PlaidCTF 2014 – Website post-mortem

First, we would like to thank everyone for participating in PlaidCTF 2014. Thanks to all of you, this year was bigger than ever with over 850 teams partcipating and 3 sponsors (THANK YOU!) providing $14K in cash prizes and covering all of our operating costs. Congratulations go out to 0xffa, Dragon Sector, and MoreSmokedLeetChicken for finishing in 1st, 2nd, and 3rd. We hope everyone had a lot of fun with the challenges and maybe learned a thing or two, as well.

Now, as everyone who played pCTF this year noticed, things got off to a very rocky start. This was very disappointing for us because we spent a lot of time this year building a simpler interface that would be more usable and, we hoped, more stable. It turns out that we had a few mistakes materialize during the CTF, some nastiness with a particular WSGI server, and more teams than ever before.

The first issue that came up was with our frontend / caching server. Like previous years, we used nginx to serve the static files, but unlike previous years, we also used nginx as the caching layer instead of varnish. This turned out to be a fatal error because nginx does not support the standard Vary HTTP header, which is used by the backend to distinguish between pages that should be cached based on the cookie and those that should not. As such, all pages were cached* without* the cookie which meant a user might see a different team’s page instead of their own. As a quick fix, we added the cookie header to the cache key, but now all of the pages that we thought would be regenerated once per second needed to be regenerated once per second per team. And as I will discuss later, we had a lot of teams.

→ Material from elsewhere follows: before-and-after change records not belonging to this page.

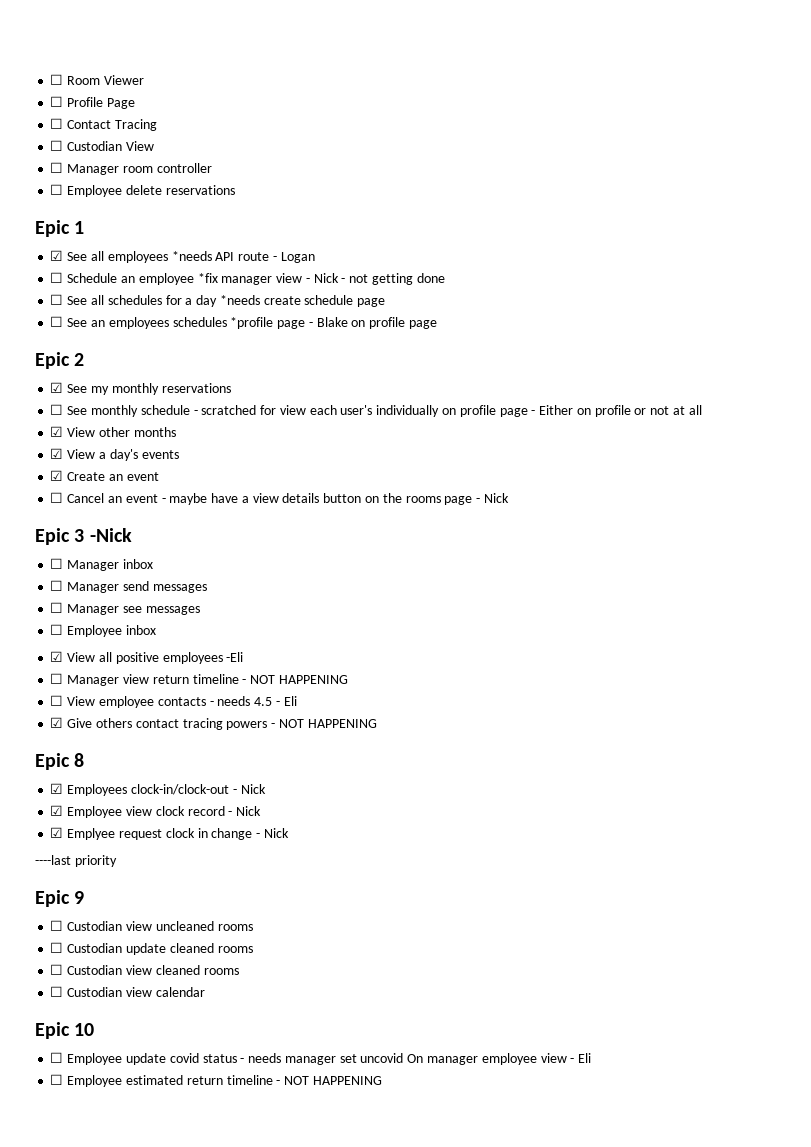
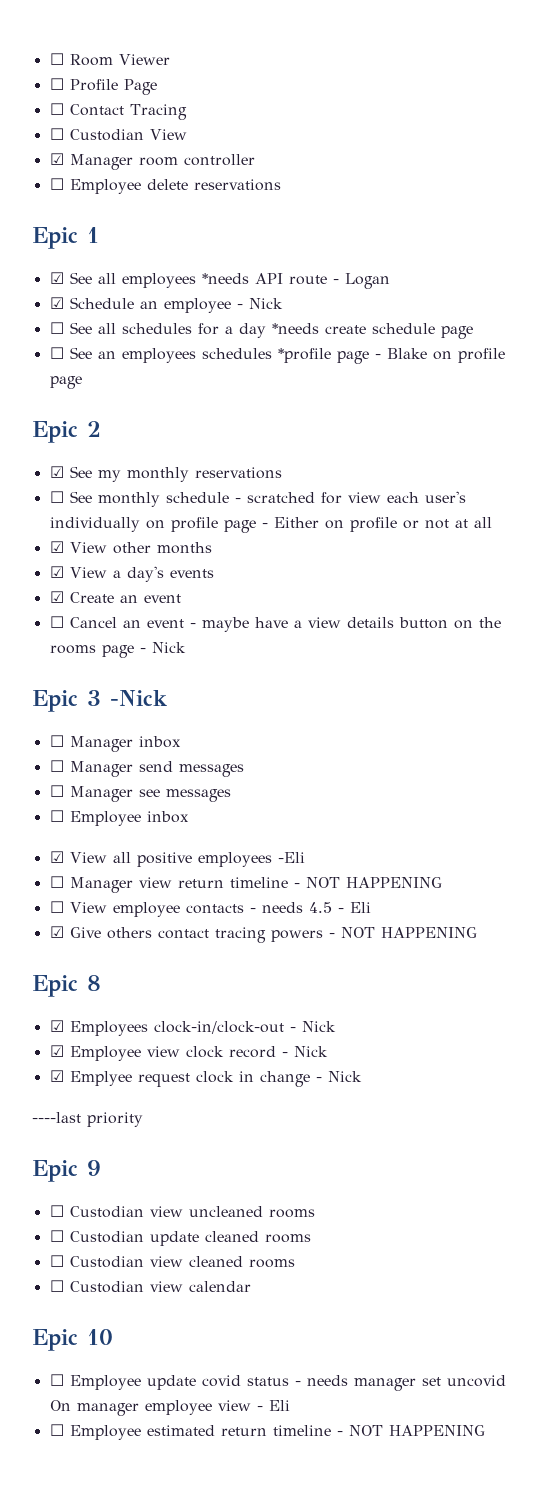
[50,162,64,173] ☐ -> [49,153,64,165] ☑
[50,272,64,283] ☐ -> [49,297,64,309] ☑
[197,273,445,285] *fix manager view - Nick - not getting done -> [236,298,283,309] - Nick

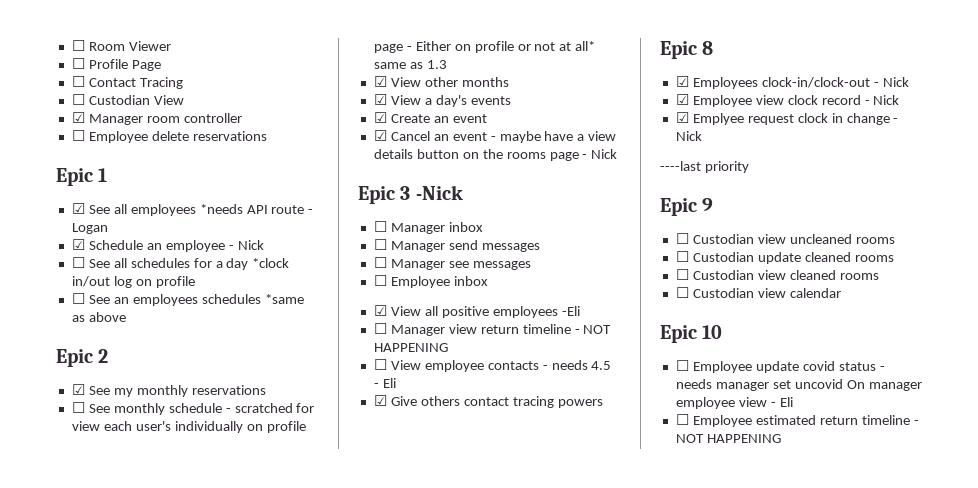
[271,323,473,339] *needs create schedule page -> [252,258,290,268] [71,276,195,288] *clock in/out log on profile
[277,348,505,364] [49,376,82,389] *profile page - Blake on profile page -> [264,294,304,304] [71,312,126,322] *same as above
[473,517,492,528] all -> [575,41,596,51] [373,60,447,69] all* same as 1.3
[49,616,64,628] ☐ -> [373,130,387,141] ☑
[328,927,477,938] - NOT HAPPENING -> (603, 403) none

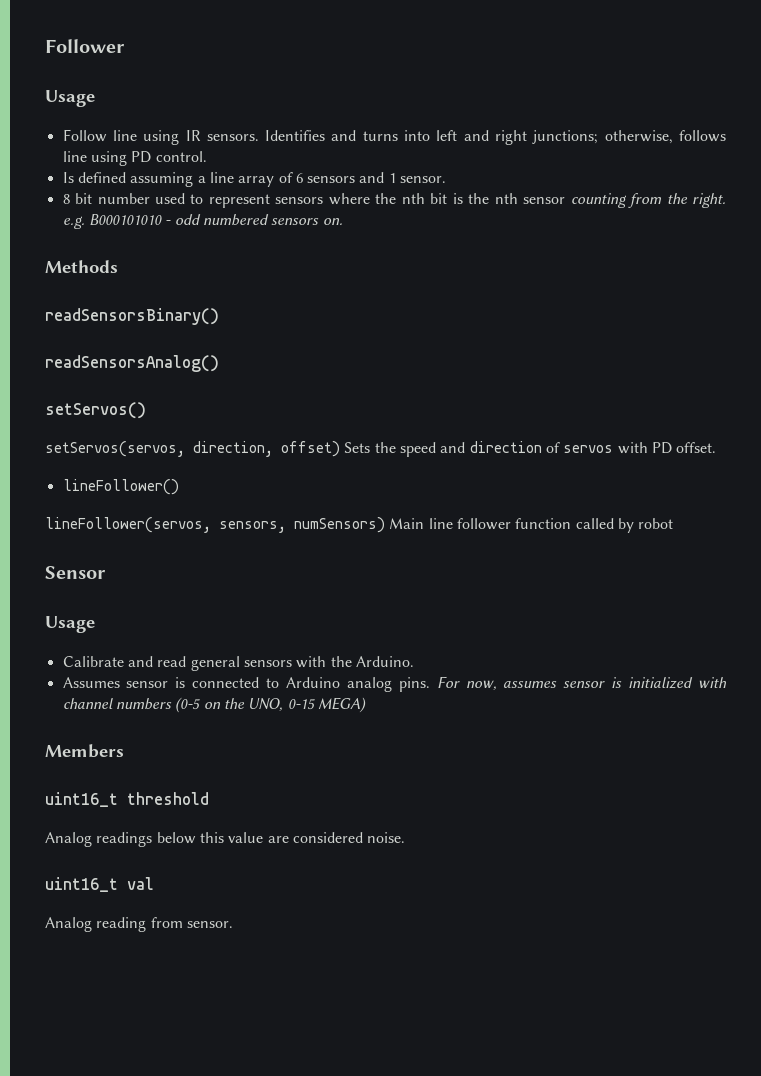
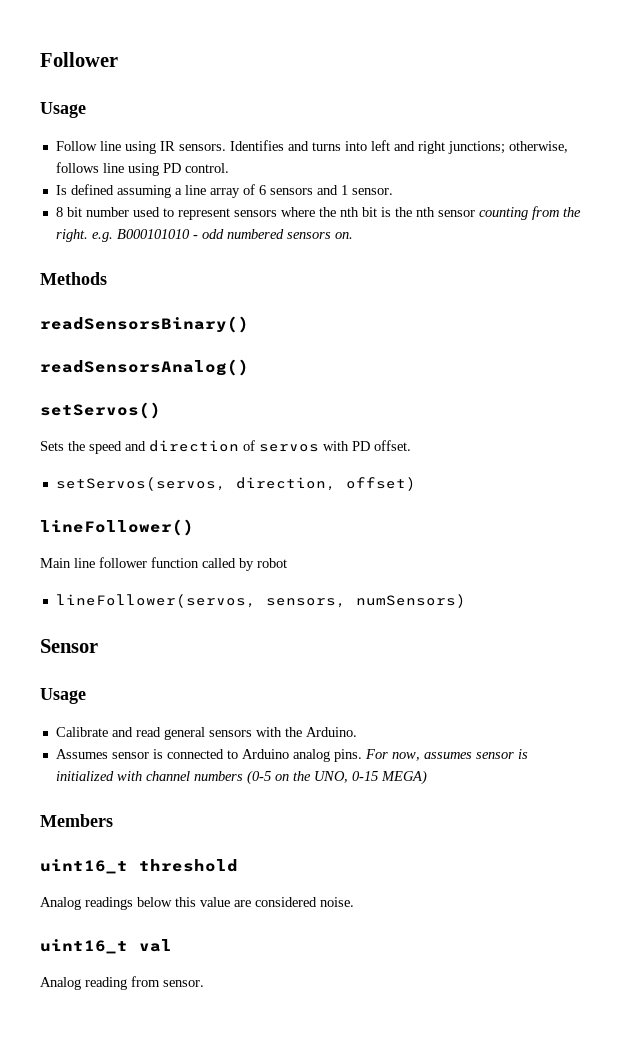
[45,441,340,457] setServos(servos, direction, offset) -> (161, 410) none
[62,479,179,495] [45,517,385,533] lineFollower() // lineFollower(servos, sensors, numSensors) -> [55,477,416,491] [40,519,194,536] setServos(servos, direction, offset) // lineFollower() //
(674, 523) none -> [55,594,466,608] // lineFollower(servos, sensors, numSensors)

The second issue, and the one that ended up consuming a lot of our time and causing the most frustration, was a strange interaction between nginx and gunicorn. This year we stuck to a pretty standard setup: django + gunicorn + nginx. Unfortunately, due to high load, or other factors that we are still unaware of, gunicorn was hanging on a recvfrom call on its socket. The problem mysteriously fixed itself a couple hours into the competition, but then came back an hour or so later. At that point, we started replacing parts of our infrastructure (e.g. nginx -> Apache, gunicorn -> uwsgi). The working setup ended up being uwsgi + nginx, but it took us a couple of hours to get to this point. Now, the backend worker processes were no longer hanging and the website was mostly working except for some load issues.

As I mentioned above, we had more teams this year than ever before with over 850 teams solving the trivial sanity check key. Once the nginx caching was working properly, we found that we were still overloaded during the voting phases so we brought up another copy of the www server and used an Elastic Load Balancer as the new frontend. I would like to thank Amazon for making its load balancer very easy to setup, use, and monitor. After this, all load issues were resolved and the website continued to be stable for the rest of the competition. We lost IP address information for the majority of the competition because we were not logging the X-Forwarded-For header, but that was a small price for having a working website.

Requests per minute processed by the Elastic Load Balancer

Requests per minute processed by the Elastic Load Balancer

There were two other bugs in the game logic that we fixed over the course of the 48 hours. The first one was an issue with the database transactions in Django. The default isolation level for the postgresql database backend was “Read Committed” which resulted in transaction interleaving and allowing teams to submit the same key multiple times. We resolved the issue by changing the isolation level and enforcing uniqueness of (team_id,problem_key_id) in the database. The other issue was related to the “chance” tiles. During the first half of the competition, it was impossible for the “chance” tile to return something besides “Unlucky!” Once we resolved the problem, we changed the probabilities to compensate for the lost attempts.

All in all, we think the competition went well and we thank everyone for their patience. Every year we try to do something a bit different to keep things interesting and with that comes some untested infrastructure. I assure you that we continue to learn from these mistakes and will continue to work hard to improve the competition for next year.

– awesie on behalf of PPP